Hermana muerte

Valentina Coccia
13 de enero de 2017 - 03:28 a. m.

El 2016 nos sorprendió con la muerte de varios artistas, políticos y personajes de la cultura general. David Bowie, Carrie Fisher, Umberto Eco, Leonard Cohen y Fidel Castro fueron solo algunos de las desafortunadas pérdidas del año anterior.

En los pocos días que han trascurrido desde el inicio de este incipiente 2017, ya nos hemos despedido con tristeza de intelectuales de la talla de Ricardo Piglia, John Berger y Zygmunt Bauman. Por estos días la muerte, esa sombra desastrosa y silenciosa, hermana de la soledad y el sueño, parece haber pasado a través de las ilusiones de una generación completa, arrasando con ideales, íconos e insignias de un pasado que empieza a desaparecer detrás de la cortina de estas desapariciones simbólicas.

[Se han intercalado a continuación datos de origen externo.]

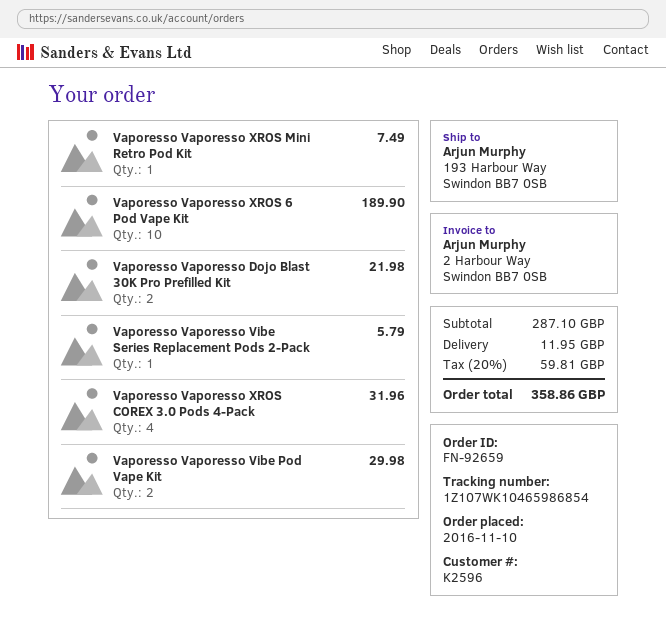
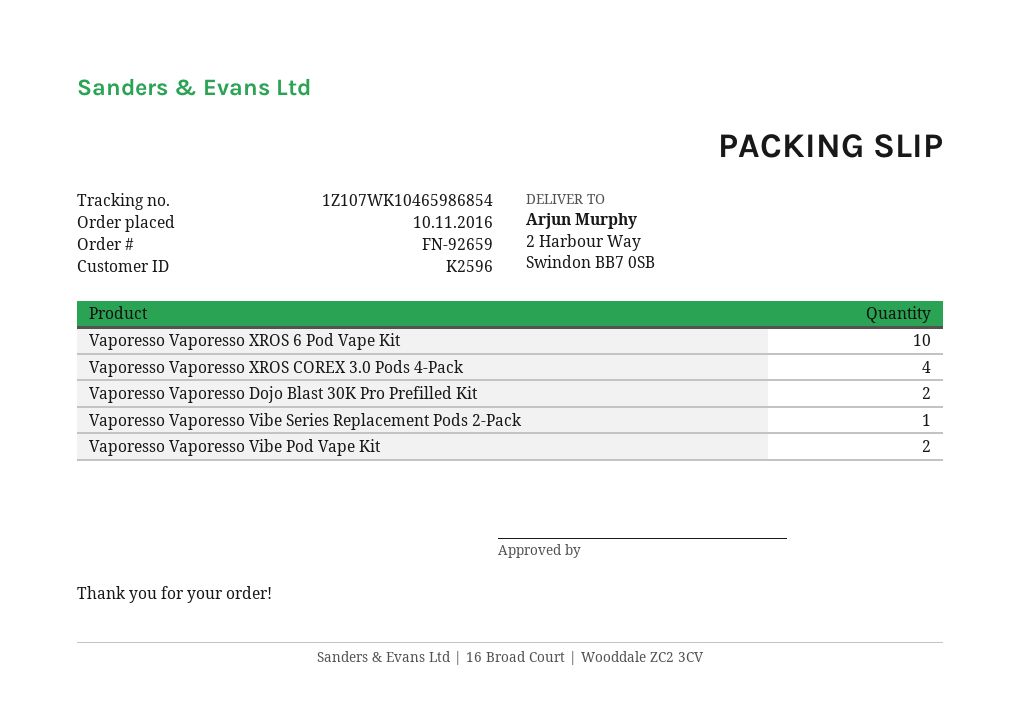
ship to: 193 Harbour Way, Swindon BB7 0SB -> 2 Harbour Way, Swindon BB7 0SB
Vaporesso Vaporesso XROS Mini Retro Pod Kit: 1 -> none

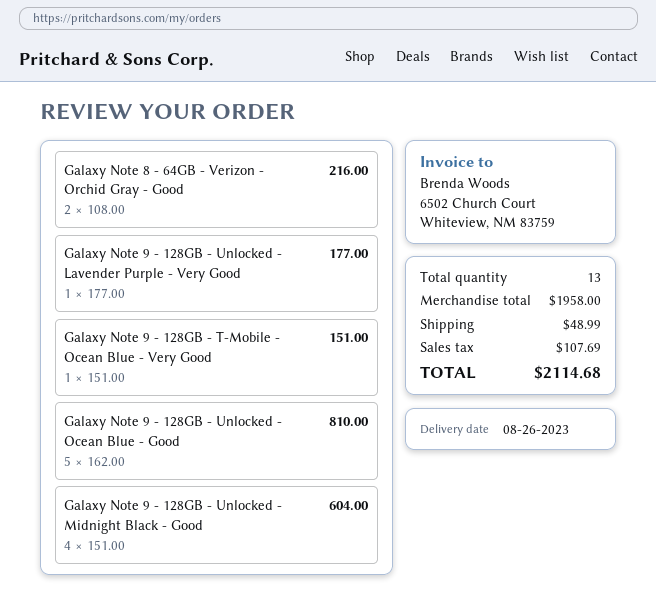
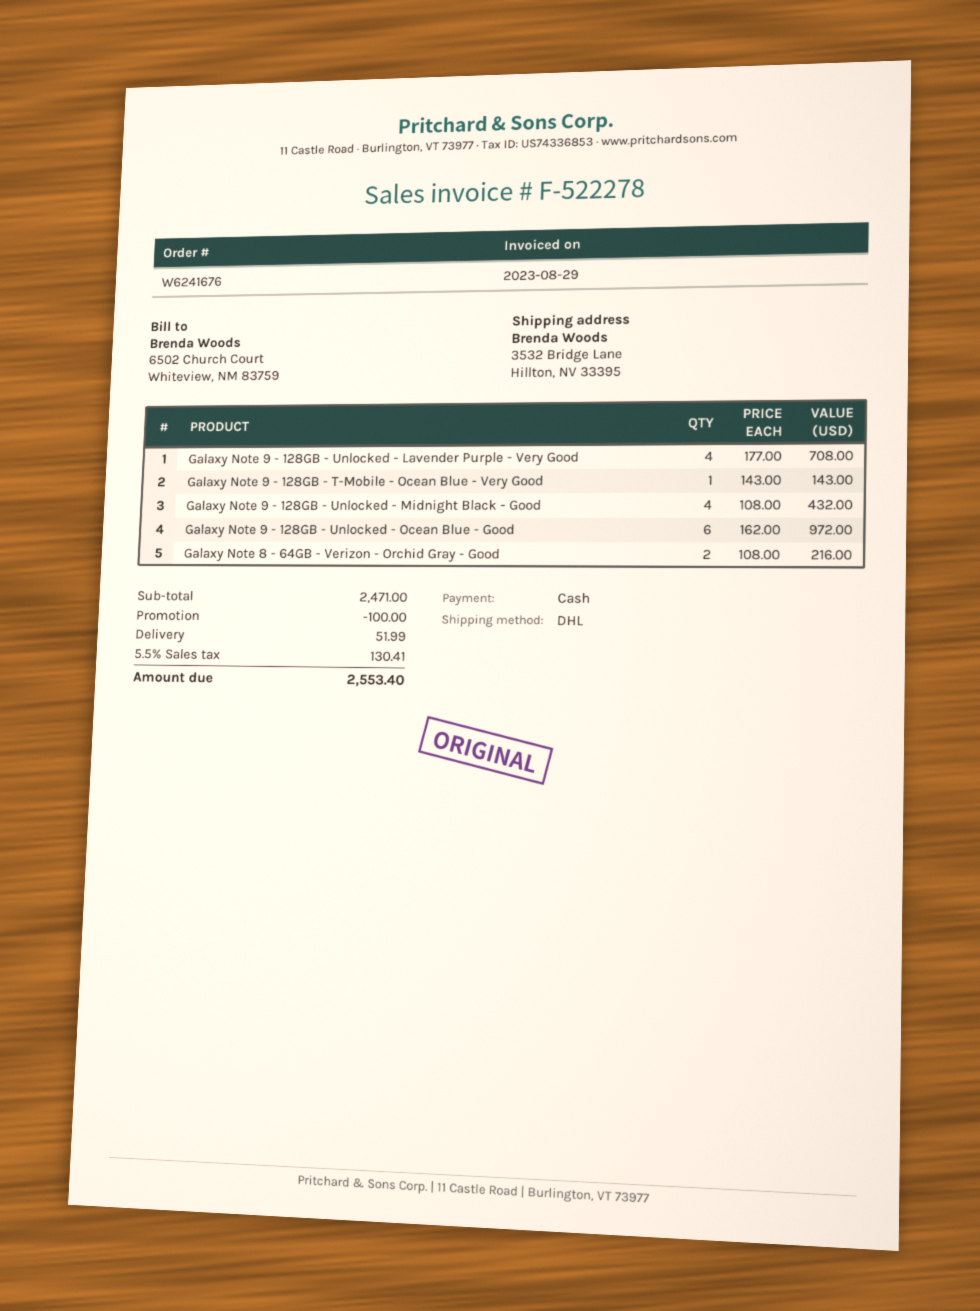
Galaxy Note 9 - 128GB - Unlocked - Lavender Purple - Very Good: 1 x 177.00 = 177.00 -> 4 x 177.00 = 708.00
Galaxy Note 9 - 128GB - T-Mobile - Ocean Blue - Very Good: 1 x 151.00 = 151.00 -> 1 x 143.00 = 143.00
Galaxy Note 9 - 128GB - Unlocked - Ocean Blue - Good: 5 x 162.00 = 810.00 -> 6 x 162.00 = 972.00
Galaxy Note 9 - 128GB - Unlocked - Midnight Black - Good: 4 x 151.00 = 604.00 -> 4 x 108.00 = 432.00
subtotal: 1958.00 -> 2471.00
discount: none -> 100.00
shipping: 48.99 -> 51.99
tax: 107.69 -> 130.41
total: 2114.68 -> 2553.40

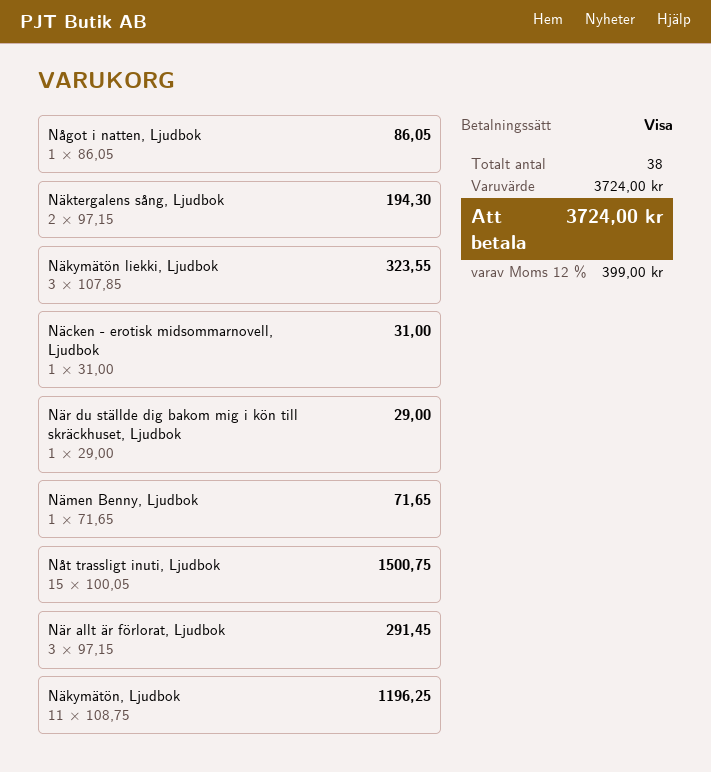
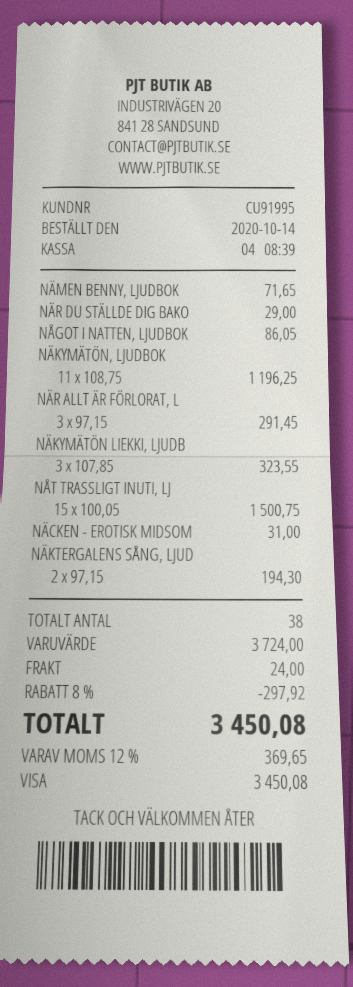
discount: none -> 8% = 297.92
shipping: none -> 24.00
tax: 12% = 399.00 -> 12% = 369.65
total: 3724.00 -> 3450.08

Muchos hemos llorado estas pérdidas. Particularmente dolorosas me han parecido la muerte de Fidel Castro y la desaparición de la hermosa Princesa Leia, cuyo rostro, en la nueva película Rogue One, aparece digitalizado por miles de partículas de la tecnología, encontrándose en algún lugar de la pantalla con la sombra de la amada Carrie Fisher, ícono de la fortaleza femenina. Sin embargo, distraídos por estas muertes icónicas pocos nos hemos detenido a pensar en los múltiples significados de la muerte como tal, que no solo cubre con su manto a los rostros más famosos, sino que también encuentra en cada esquina a las caras más anónimas, sustrayendo del milagro de la vida a los conductores de autobús, a los vendedores ambulantes, a los mendigos y todo el resto, que deambula insignificante dentro de la inmensa masa humana que cubre todo el ancho de la tierra. Esta muerte, dolorosa para amigos y familiares del difunto, completamente imperceptible para todos los demás, o en muchos casos, insignificante para la mayoría, es el destino de todos; es lo que al fin y al cabo nos vuelve parecidos a George Michael, Mohamed Ali y otros fallecidos del año que acaba de pasar.

Para los que estamos vivos y vemos pasar la mano aterradora de la muerte sobre nuestras casa, sobre las casas de nuestros semejantes, que acecha silenciosa a nuestra puerta, mirando de reojo nuestros diarios movimientos como una espía invisible, la muerte resulta ser una imagen pavorosa. Pero probablemente, para aquellos que están a punto de pasar al otro lado, que se encuentran en una situación dolorosa, que duermen a diario en el desamparo de la lluvia, que viven en la lucha constante contra la vida, contra el hambre o la desesperación, la muerte puede ser una imagen misericordiosa, que no solo salva a todos los pequeños hombres del completo anonimato, sino que además termina de manera suave y repentina con el cadencioso sufrimiento humano, que camina despacio y con un rumbo incierto.

Hace poco leí un bello libro que me hizo pensar en la muerte como nuestra desconocida redentora. Thomas Wolfe (cuya vida y obra fue retratada recientemente por la película Pasión por las letras) escribió un relato de 80 páginas describiendo cuatro fallecimientos en la naciente ciudad de Nueva York de los años 20 y 30. Cuatro hombres anónimos murieron con repentina violencia en los escaparates de la gran urbe, atravesando apenas perceptibles los ojos y las conciencias de los neoyorkinos. En una prosa llena de lirismo, Thomas Wolfe se refiere a la muerte como una hermana, que en el mismo talante en el que hablaba San Francisco de Asís en su Cántico a las Criaturas, no viene a castigar y a juzgar, sino a redimirnos de una vida que muchas veces se perfila dolorosa y de una existencia de se desangra en la irrelevancia: “Orgullosa Muerte, Muerte orgullosa, te alabo no por la gloria que añadiste a la gloria de los reyes, no por el honor que impusiste sobre las dignidades de los grandes hombres, no por la magia final que has proporcionado a los labios de los genios, sino porque acudes a nosotros con generosidad, a nosotros, que no conocemos la gloria, a nosotros, cuyas vidas son anónimas y oscuras, y nos das a todos –átomos sin nombre, sin rostro y sin voz -el crisma sagrado de tu grandeza”. Con estas palabras de Wolfe, cierro esta cruel reflexión para muchos, que doliéndose por las muertes que confirieron honor y memoria, no se detuvieron a pensar en la mano misericordiosa que  clausuró para siempre los ojos de los más famosos, restituyéndole con generosidad la descarnada humanidad que la fama les arrebató.